**Given information**:
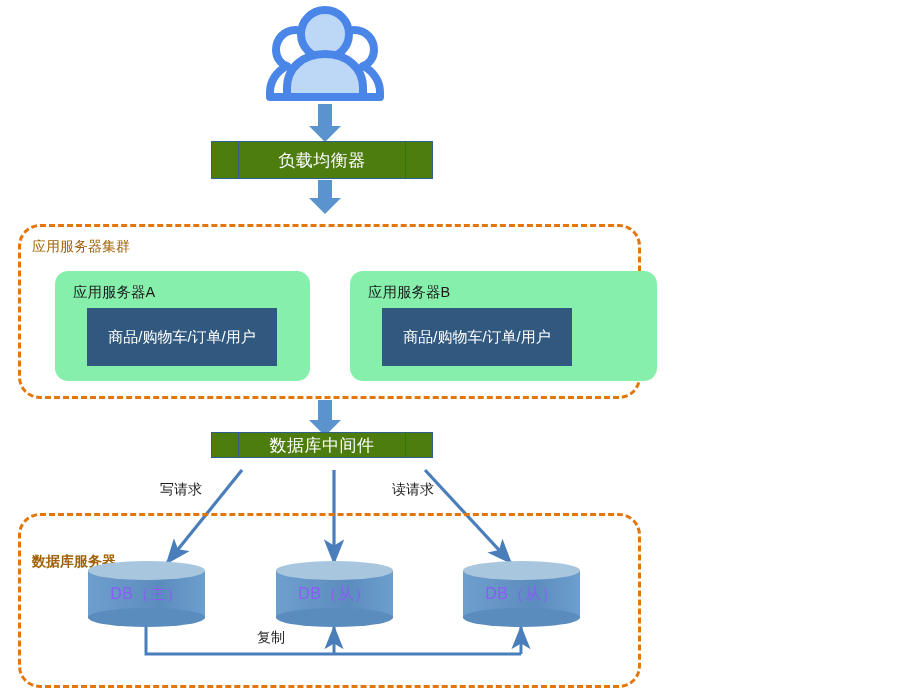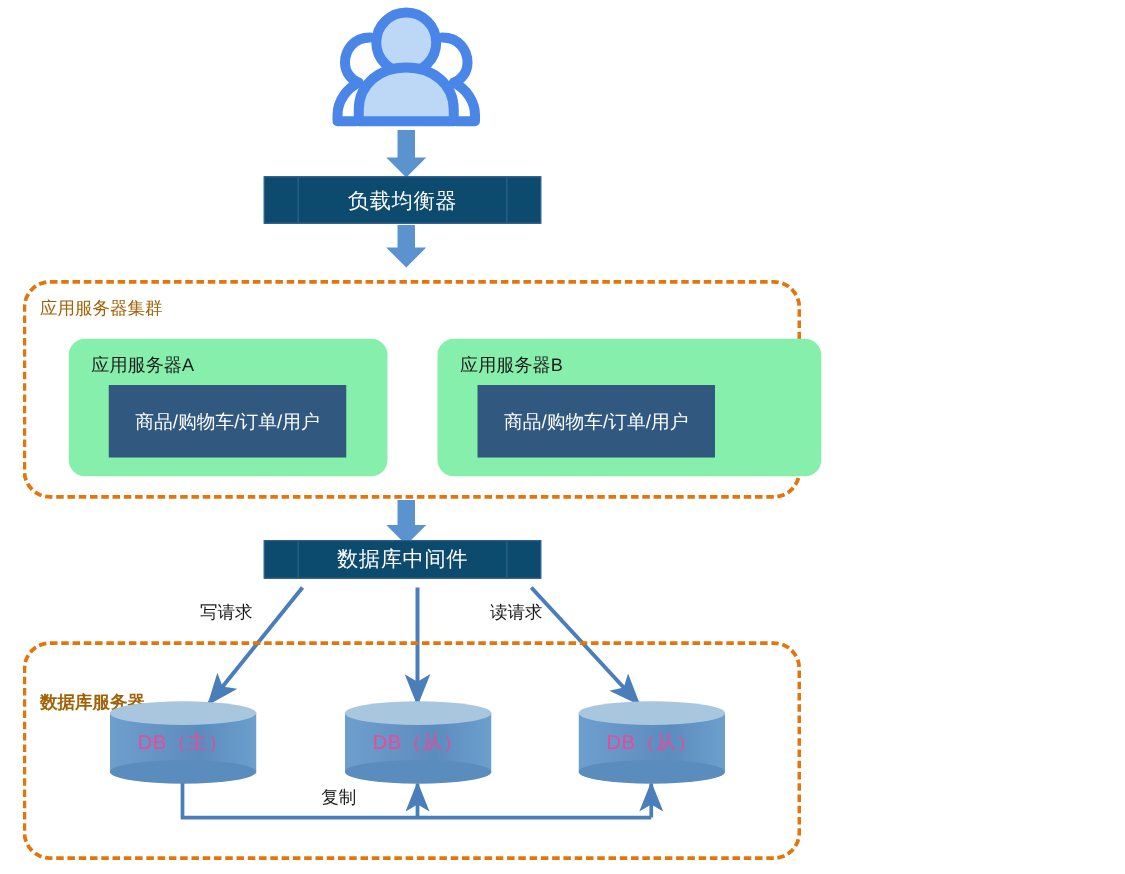--- a/index.html
+++ b/index.html
@@ -23,21 +23,21 @@
   #wires {
     position: absolute;
     left: 0; top: 0;
     width: 900px; height: 699px;
     pointer-events: none;
   }
 
   
   .process-box {
     box-sizing: border-box;
-    background: #0c4a6e;
+    background: #4d7c0f;
     border: 1.6px solid #2e5f8f;
     display: flex;
     align-items: stretch;
   }
   .process-box .pb-side {
     width: 26px;
     border-right: 1.6px solid #2e5f8f;
     flex: 0 0 26px;
   }
   .process-box .pb-side.right {
@@ -119,21 +119,21 @@
     border-radius: 50%;
     background: #5b8cbe;
   }
   .cyl .cyl-label {
     position: absolute;
     left: 0; top: 0;
     width: 100%; height: 100%;
     display: flex;
     align-items: center;
     justify-content: center;
-    color: #ec4899;
+    color: #8b5cf6;
     font-size: 16px;
     letter-spacing: 0.5px;
     z-index: 3;
   }
 
   
   .edge-label {
     position: absolute;
     color: #1b1b1b;
     font-size: 14px;
@@ -203,21 +203,21 @@
   <div class="appcard abs" style="left:55px; top:271px; width:255px; height:110px;">
     <div class="appcard-title">应用服务器A</div>
     <div class="appcard-inner" style="left:32px; top:37px; width:190px; height:58px;">商品/购物车/订单/用户</div>
   </div>
 
   <div class="appcard abs" style="left:350px; top:271px; width:307px; height:110px;">
     <div class="appcard-title">应用服务器B</div>
     <div class="appcard-inner" style="left:32px; top:37px; width:190px; height:58px;">商品/购物车/订单/用户</div>
   </div>
 
-  <div class="process-box abs" style="left:211px; top:432px; width:222px; height:31px;">
+  <div class="process-box abs" style="left:211px; top:432px; width:222px; height:26px;">
     <div class="pb-side"></div>
     <div class="pb-mid">数据库中间件</div>
     <div class="pb-side right"></div>
   </div>
 
   <div class="edge-label" style="left:160px; top:481px;">写请求</div>
   <div class="edge-label" style="left:344px; top:481px;margin-left:48px;">读请求</div>
 
   <div class="zone abs" style="left:18px; top:513px; width:623px; height:175px;"></div>
   <div class="zone-label abs" style="left:32px; top:553px;font-weight:bold;">数据库服务器</div>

**Exercise directions**: Return every line from the entries above that contains the word "appcard".

**Solution for this task**:
   <div class="appcard abs" style="left:55px; top:271px; width:255px; height:110px;">
     <div class="appcard-title">应用服务器A</div>
     <div class="appcard-inner" style="left:32px; top:37px; width:190px; height:58px;">商品/购物车/订单/用户</div>
   <div class="appcard abs" style="left:350px; top:271px; width:307px; height:110px;">
     <div class="appcard-title">应用服务器B</div>
     <div class="appcard-inner" style="left:32px; top:37px; width:190px; height:58px;">商品/购物车/订单/用户</div>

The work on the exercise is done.